This Saturday, from 1015 to 1145 am, they’ll be a panel honoring the work of Delba Winthrop at the Marriott in Newton, Mass. It’ll be part of the New England Political Science Assoc. meeting. Speakers will include Dan Mahoney, Ralph Hanock, Norma Thompson, and me. The theme will be political responsibility. I’ve just started to find a few moments to work on this today, and my tentative title is something like "Winthrop on Tocqueville on the Political Responsibility of American Women." At no extra charge, I’m giving you a "taste," although keep in mind the following is a stream-of-consciousness rough draft:
Now Delba did, I think, miss one level of Tocquevillian and feminine irony about the American bragging displayed in their moral doctrine of self-interest rightly understood. Tocqueville observes that the Americans are better than they say. They sometimes do give way to their natural, social, heart-enlarging instincts and really do serve one another out of love. And when they explain away their moments of genuine, loving dependence and responsibility with their cold doctrine, with the explanation that what appears to be love is nothing but a calculated alliance, they hide from others and even themselves the natural offenses against their individualistic freedom that really do make life worth living. The American women allow American men to exaggerate their emotional self-sufficiency to humor their democratic or individualistic pride and so to protect the natural reality of their love. American deeds more than American talk provide evidence that the American men have souls or social and personal longings that must be and sometimes are satisfied.

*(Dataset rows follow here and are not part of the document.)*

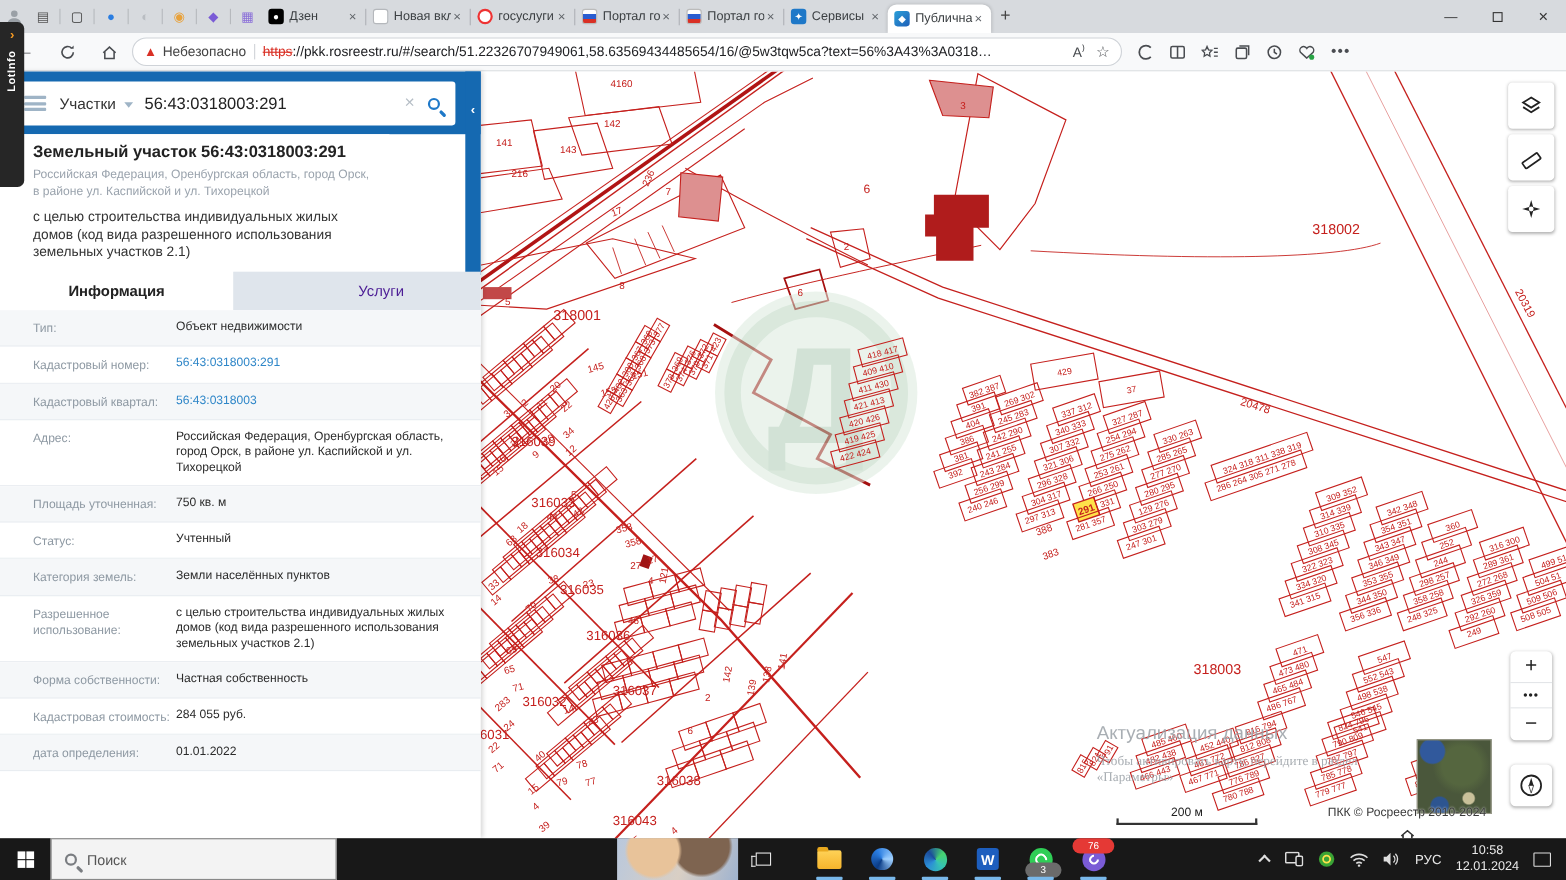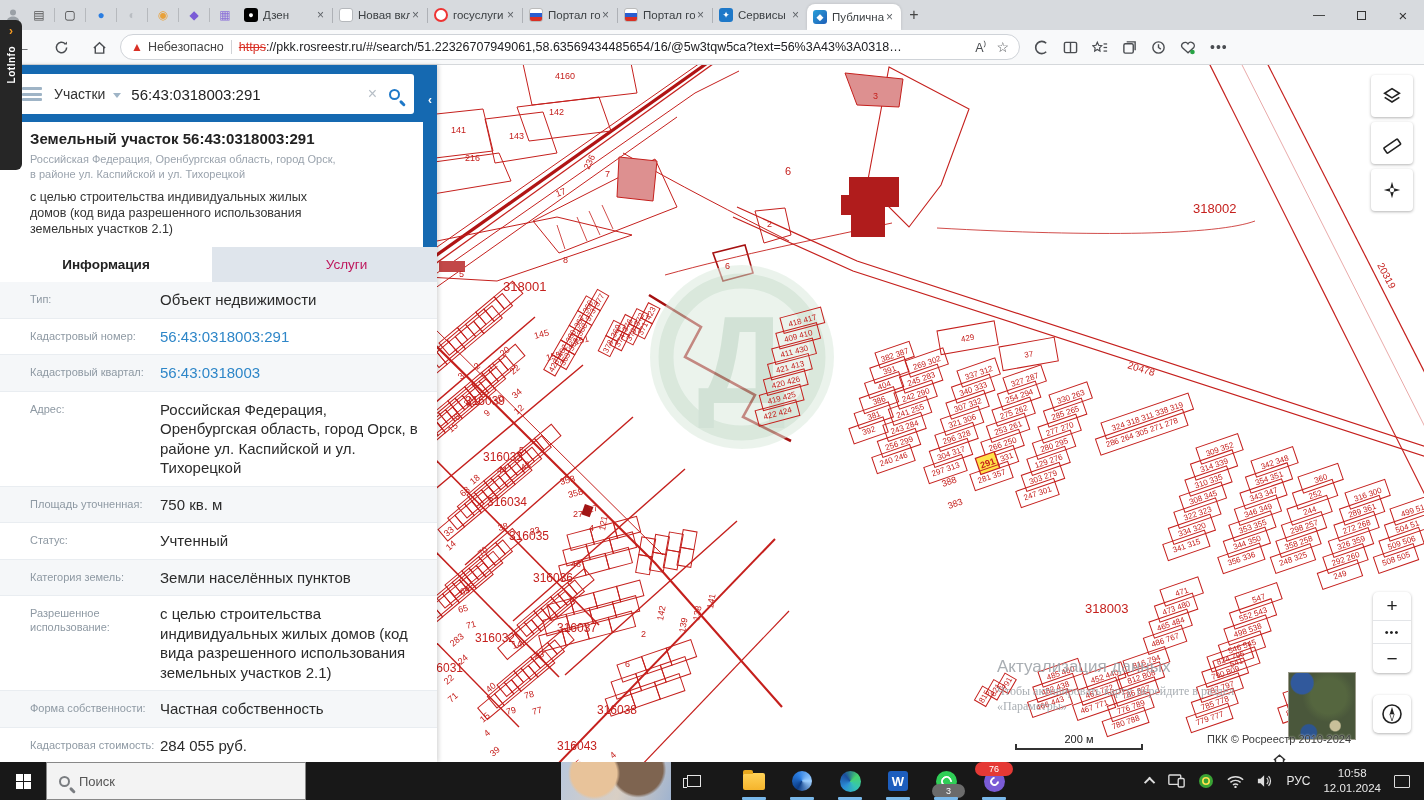--- a/index.html
+++ b/index.html
@@ -58,7 +58,7 @@
   #ptabs { position:absolute; left:0; top:182px; width:437px; height:35px; display:flex; }
   .ptab { width:212px; display:flex; align-items:center; justify-content:center; font-size:13.5px; }
   .ptab.on { background:#fff; color:#222; font-weight:bold; }
-  .ptab.off { background:#dfe5ec; color:#be185d; flex:1;padding-left:44px; }
+  .ptab.off { background:#dfe5ec; color:#4c1d95; flex:1;padding-left:44px; }
   #rows { position:absolute; left:0; top:217px; width:437px; }
   .irow { display:flex; border-bottom:1px solid #e9edf1; padding:8px 10px 8px 30px; }
   .irow:nth-child(odd) { background:#f5f7f9; }

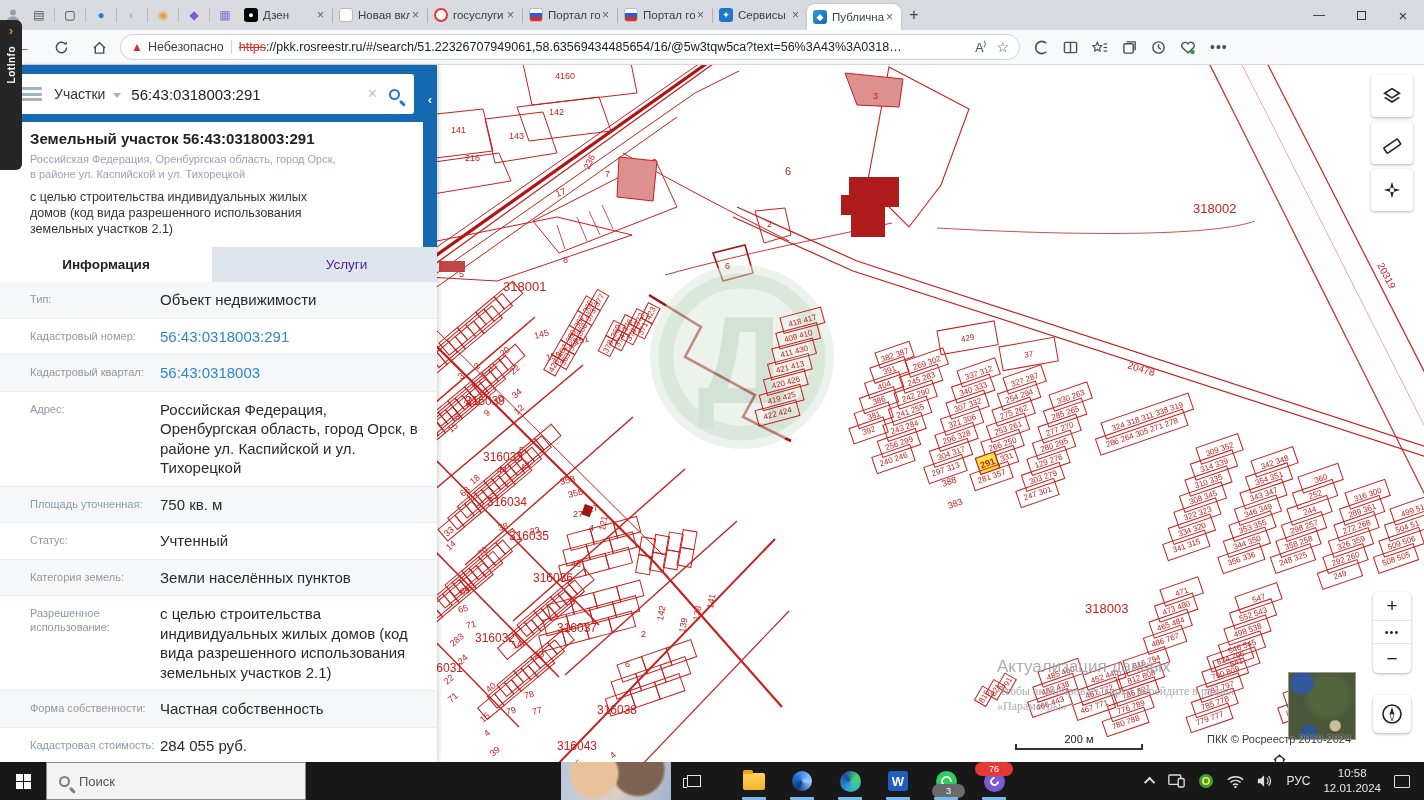--- a/index.html
+++ b/index.html
@@ -63,7 +63,7 @@
   .irow { display:flex; border-bottom:1px solid #e9edf1; padding:8px 10px 8px 30px; }
   .irow:nth-child(odd) { background:#f5f7f9; }
   .irow .k { width:130px; flex:none; font-size:11px; color:#8e99a3; padding-top:2px; line-height:1.3; }
-  .irow .v { font-size:15px; color:#2b2b2b; line-height:1.3; }
+  .irow .v { font-size:11px; color:#2b2b2b; line-height:1.3; }
   .irow .v.lnk { color:#2e86c8; }
   
   #map { position:absolute; left:437px; top:65px; width:987px; height:697px; background:#fff; overflow:hidden; }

But one problem with that sanguine conclusion is that talk—even misleading talk—about moral opinion really does influence what we do and even who we are. The American men, Tocqueville reports, are chaste not because of their own virtue or the discipline of women or even the law. They tend not to be erotic enough to be tempted seriously by or even imagine illicit, dangerous liaisons. And the imaginative impoverishment or hyper-decency of the American that Tocqueville reproaches—the inability to be attracted to forbidden delights—even constrains what goes on in American bedrooms. So, in Delba’s words, American marriages are “strikingly, appallingly unerotic.” Delba even notes carefully in a note that Tocqueville emphatically doesn’t understand American commercial or displaced ambition as a form of frustrated or sublimated sexual desire. The truth is that the American man’s preoccupation with business actually truncates his eros by stifling romantic idealism. It leaves American men with less and less intense passion that might need sublimating. Their busyness keeps them from the leisure in which longings might be cultivated and deepened; the American man is even convinced that leisure, for that reason, is bad for business. So, as Delba shows, the war against love engaged in by the moral doctrine of self-interest rightly understood actually achieves significant success. From a woman’s view, the strength and weakness of the American man is that he’s all about safe sex; he’s not that dangerous but that’s because he’s that boring. His one sexual vice is his weakness for prostitutes, who efficiently takes care of his needs without emotional attachment and whom he pays, as the old joke goes, not to spend the night.
But, thanks to the work of American women, that conclusion is too extreme. It is more about the challenges American women proudly face than how American families actually are. American women understand, as Delba explains, that precisely because they don’t compete with men that the relationship between the sexes is relatively undistorted by status envy and opens the way “for sexual attraction to engender admiration.” And admiration certainly can refine and enlarge eros in a way that might convince some American men, at least, that all their public endeavors are for their private lives, to show them the real point of all their prosperity. Democratic political life will only rarely be worthy of those with the noblest ambition and profound idealism, but surely it’s true that the single-minded pursuit of political liberty—of the greatness that Tocqueville himself prefers to justice--would be worse for women and their particular concerns than the American inclination in the other direction. The truncation of the American imagination by commerce, combined with the salutary influence of the religion encouraged especially by women, keep American men from being tempted to sacrifice the family and private life in general for some general or indefinite cause. The Americans, to their credit, can’t imagine pursuing political reform or wealth by all means necessary.
American women know, like American priests, that the moderation of democratic excesses is unlikely to come through direct intervention into political life. It comes through the “countercultural” impulses that come from the church and the family, from the refusal of priests and wives to allow their domains to be politicized, to be subordinated to the democratic individualism or egalitarian public opinion or the single-minded insistence on one’s own rights or “justice.” The ability of priests to influence American mores, Tocqueville adds, depends upon the more fundamental efforts of women.
The American theory—the relentless conquest of nature in the pursuit of happiness—presupposes, in truth, that human freedom and security are for a life worthy of living, for human dignity and human happiness. That life, in fact, will and should never be, in our country, primarily that of the citizen. The political responsibility of the American woman turns out to be showing the American man how stange, wonderful, and lovable people he can really know are, countering the unerotic and undignified impersonality of both his egalitarianism and his commercialism. American men--and the political life they favor--could easily be worse and are far from hopeless. It’s the always the job of women, Delba shows us, to counter the partisanship and exaggeration of the manly pretenses that always characeristic the reigning political order, and women, as Harvey Mansfield shows us, are even better than philosophers in moderating manliness while preserving personal significance.